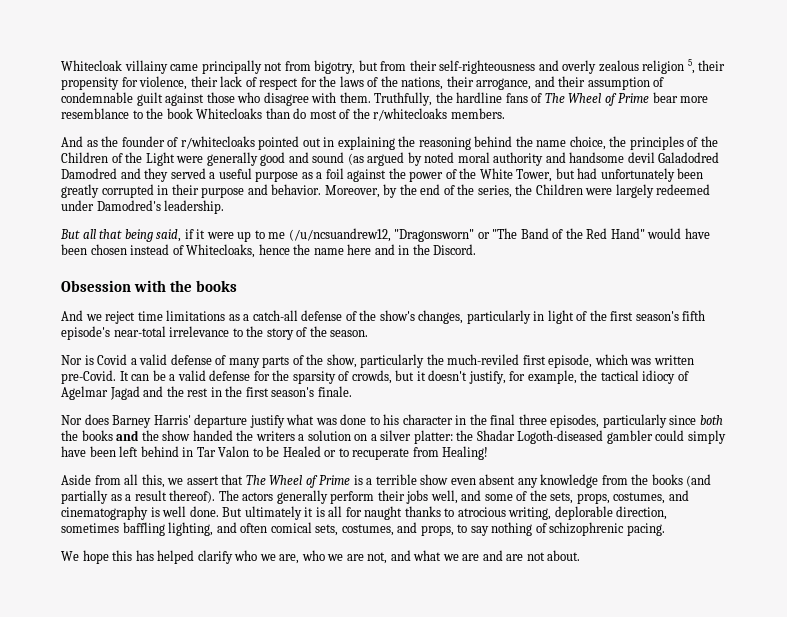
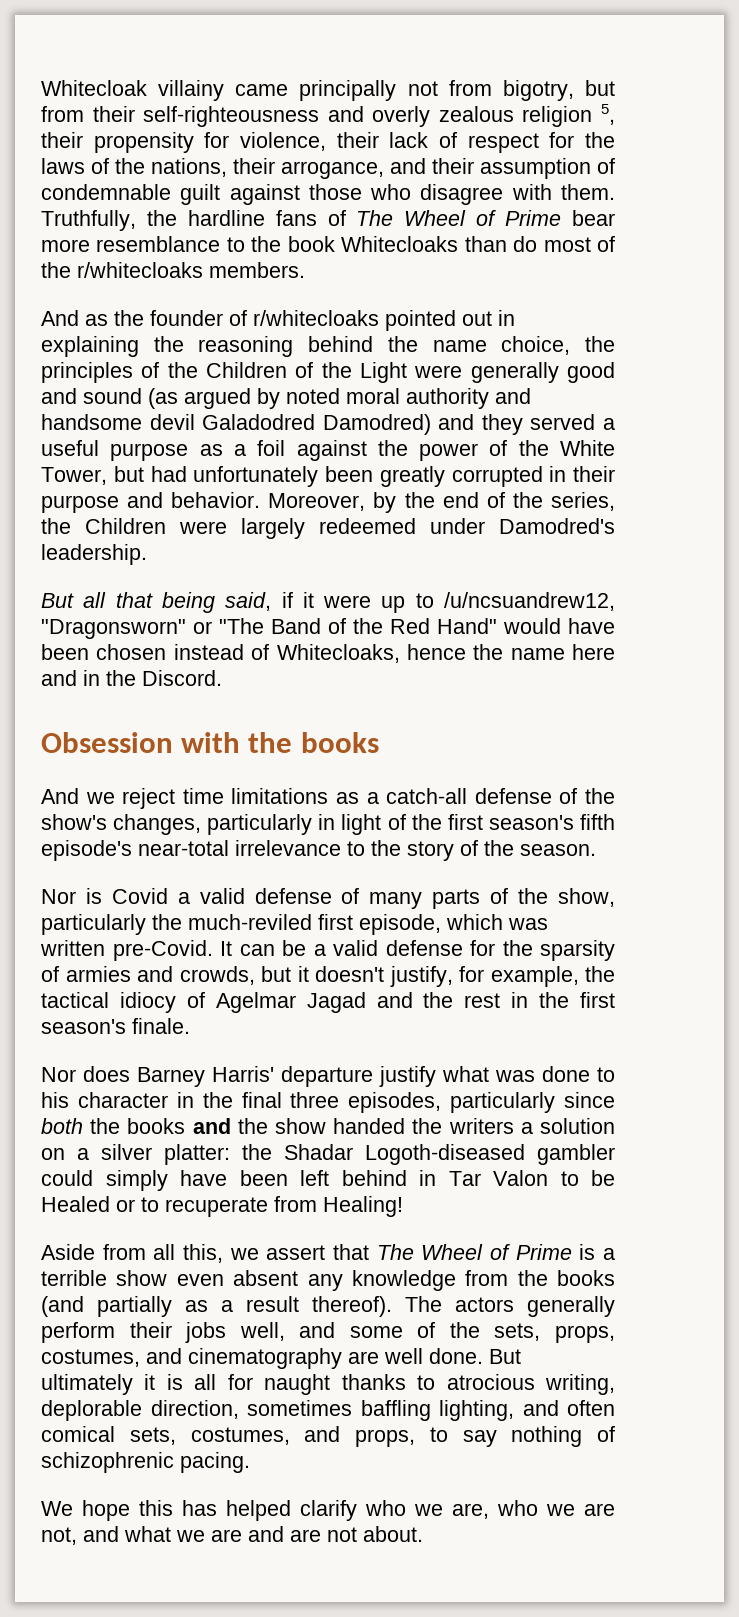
[61,168,117,179] Damodred -> [322,414,431,435] Damodred)
[268,228,391,242] me (/u/ncsuandrew12, -> [444,592,615,611] /u/ncsuandrew12,
(350, 376) none -> [65,966,173,982] armies and
[150,507,160,517] is -> [348,1351,379,1364] are

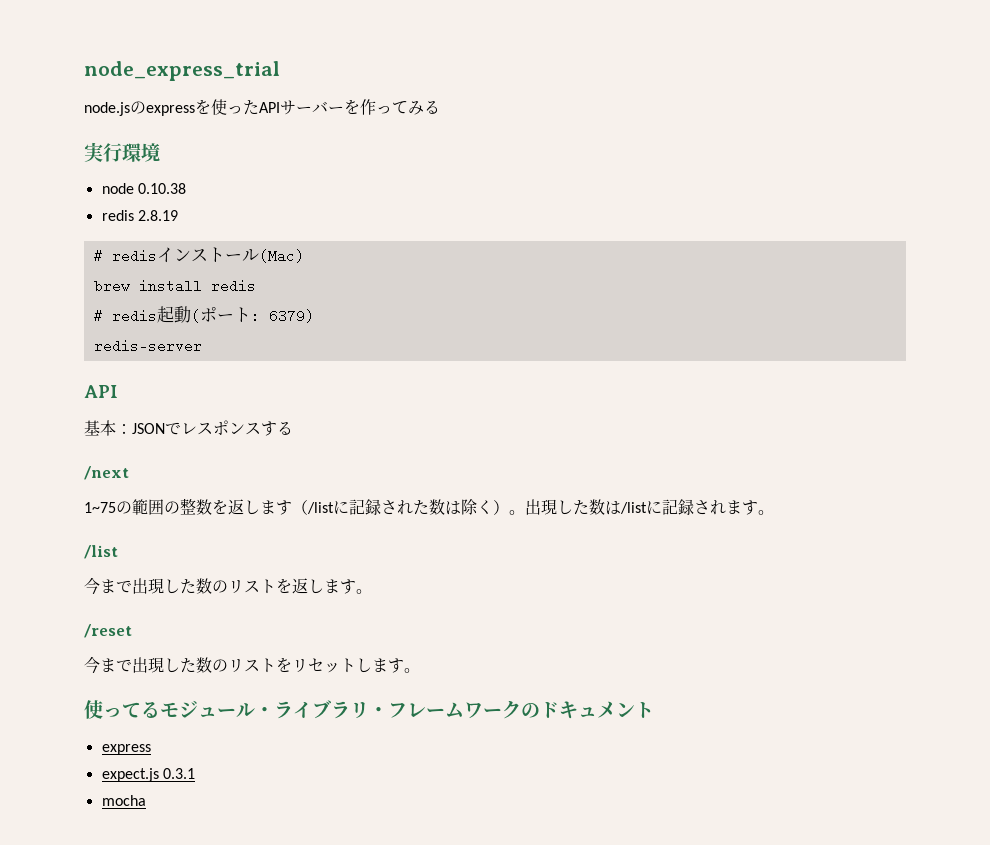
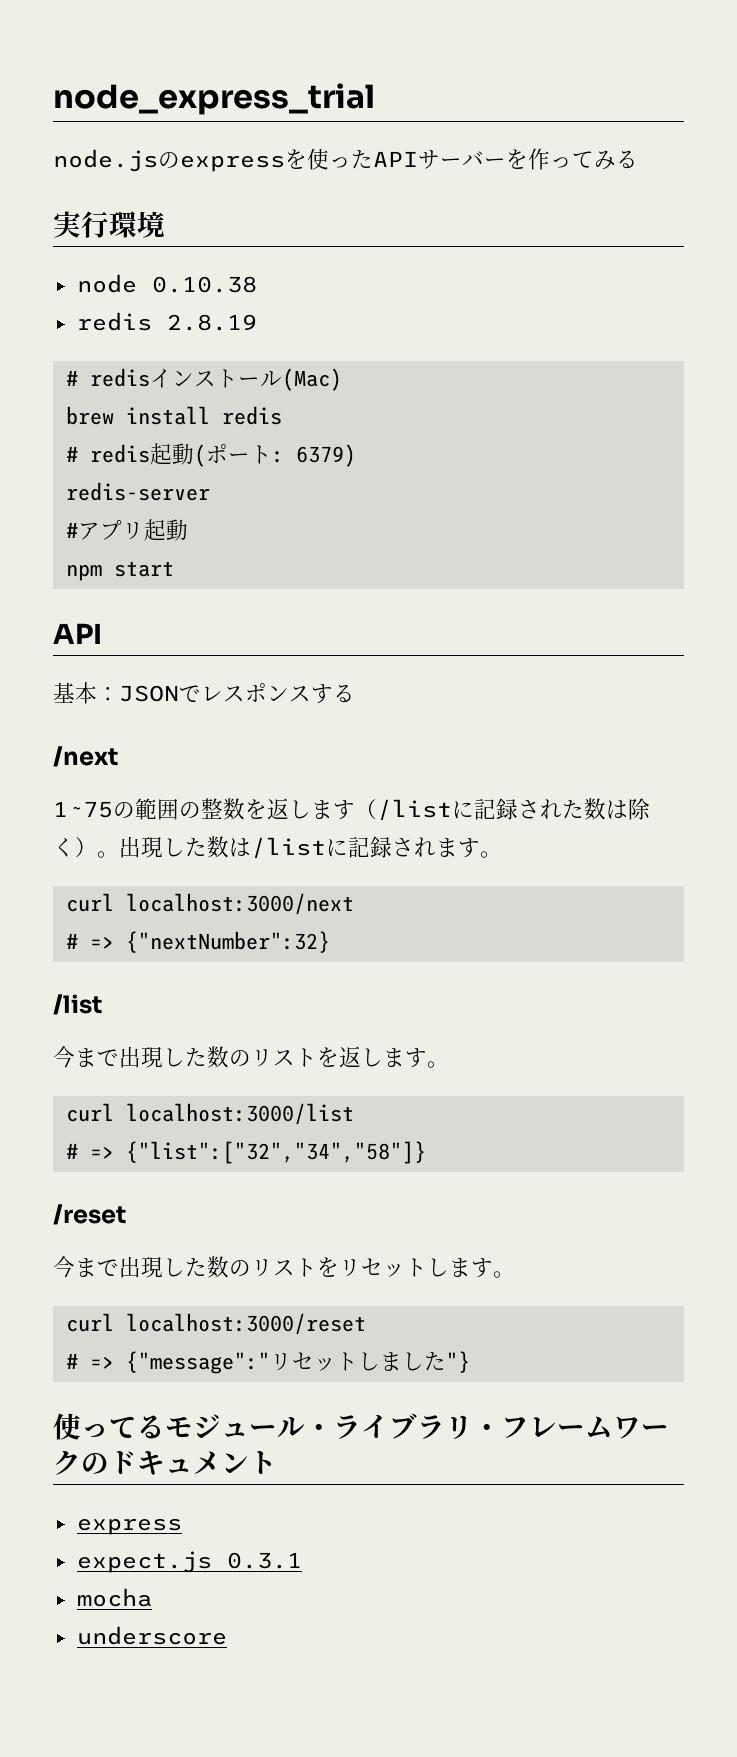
(202, 346) none -> [65,519,188,541] [65,561,174,581] // #アプリ起動 // npm start
(774, 512) none -> [65,893,354,915] [65,931,330,953] // curl localhost:3000/next // # => {"nextNumber":32}
(372, 591) none -> [65,1103,354,1125] [65,1141,426,1164] // curl localhost:3000/list // # => {"list":["32","34","58"]}
(420, 670) none -> [65,1313,366,1335] [65,1351,470,1374] // curl localhost:3000/reset // # => {"message":"リセットしました"}
(146, 800) none -> [76,1626,227,1645] // underscore

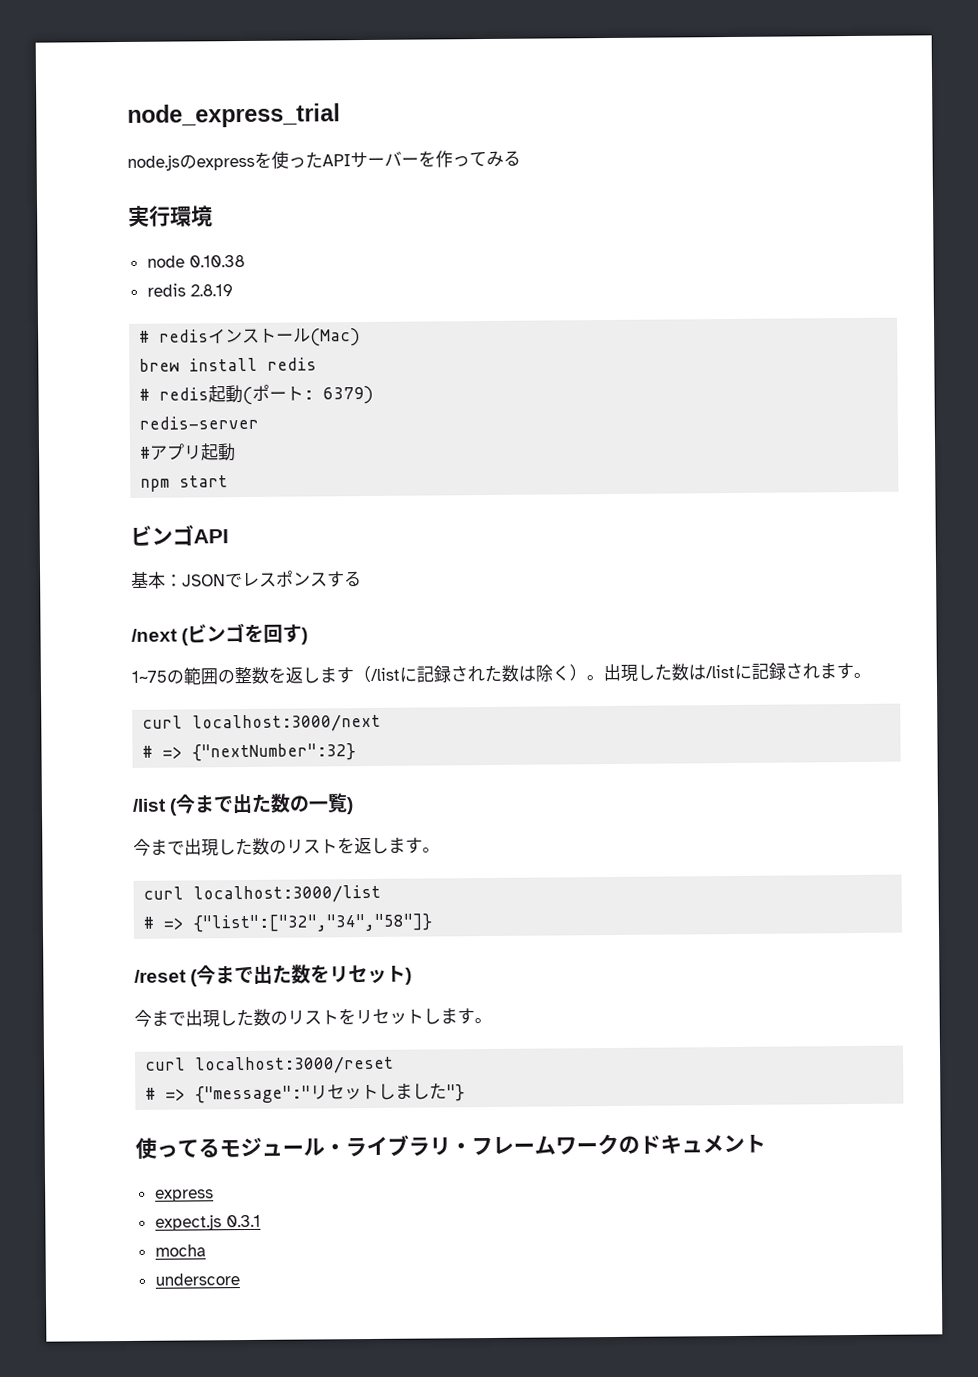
(174, 569) none -> [130,524,194,546] ビンゴ
(118, 756) none -> [181,622,309,646] (ビンゴを回す)
(102, 1004) none -> [169,793,355,816] (今まで出た数の一覧)
(126, 1214) none -> [190,964,413,987] (今まで出た数をリセット)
########
- **YOUR INSTRUCTIONS**: The required answer is each line of the entries containing the string "curl".

- **EXERCISE SOLUTION**:
(774, 512) none -> [65,893,354,915] [65,931,330,953] // curl localhost:3000/next // # => {"nextNumber":32}
(372, 591) none -> [65,1103,354,1125] [65,1141,426,1164] // curl localhost:3000/list // # => {"list":["32","34","58"]}
(420, 670) none -> [65,1313,366,1335] [65,1351,470,1374] // curl localhost:3000/reset // # => {"message":"リセットしました"}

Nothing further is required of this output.